What to produce ▸ The records below are to be transcribed exactly from their first line to the line that has "(507, 438) none", inclusive, with every picture omitted.

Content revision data
- Opening Delimiter -

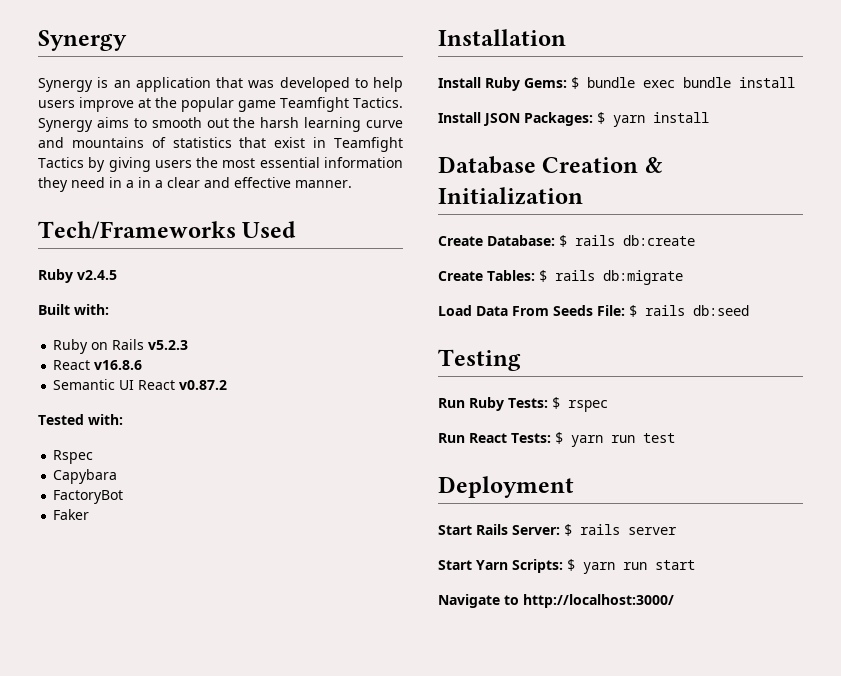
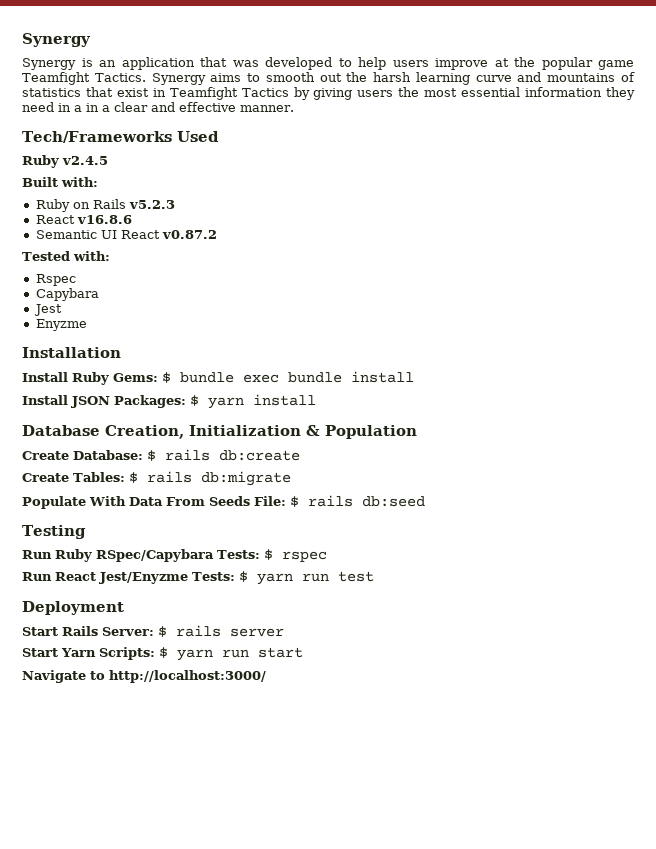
[53,490,124,504] [53,509,90,520] FactoryBot // Faker -> [33,304,62,316] [35,319,87,331] Jest // Enyzme
[542,157,663,173] [438,187,583,205] Creation & Initialization -> [105,425,417,439] Creation, Initialization & Population
[438,305,472,316] Load -> [22,496,126,509] Populate With
(504, 404) none -> [96,549,214,562] RSpec/Capybara
(507, 438) none -> [99,572,188,584] Jest/Enyzme

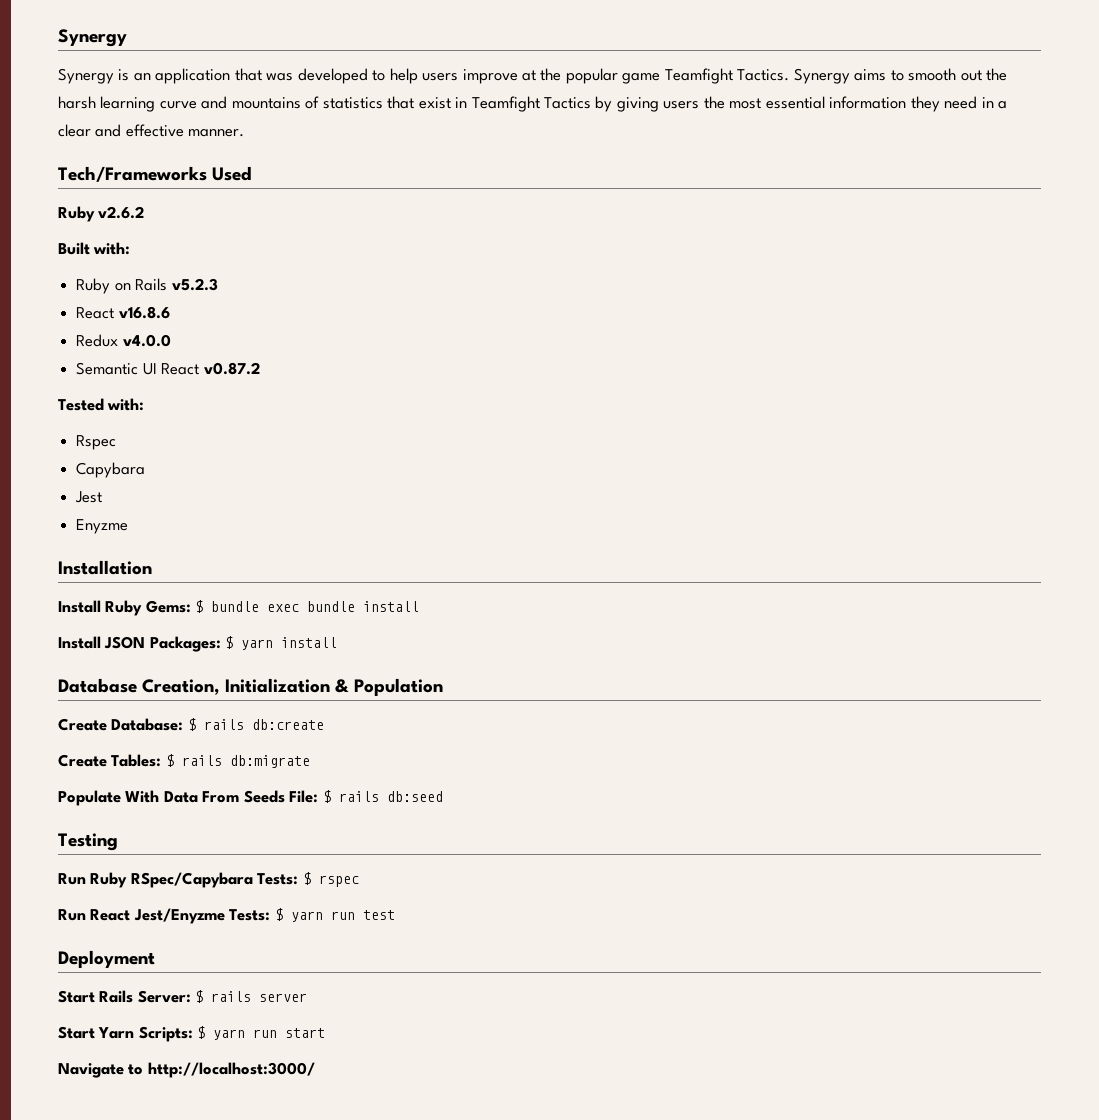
[86,103,110,112] in a -> (1008, 105) none
[62,156,108,165] v2.4.5 -> [98,206,145,219] v2.6.2
(132, 219) none -> [76,334,171,347] // Redux v4.0.0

- Closing Delimiter -

Answer space ▸
[53,490,124,504] [53,509,90,520] FactoryBot // Faker -> [33,304,62,316] [35,319,87,331] Jest // Enyzme
[542,157,663,173] [438,187,583,205] Creation & Initialization -> [105,425,417,439] Creation, Initialization & Population
[438,305,472,316] Load -> [22,496,126,509] Populate With
(504, 404) none -> [96,549,214,562] RSpec/Capybara
(507, 438) none -> [99,572,188,584] Jest/Enyzme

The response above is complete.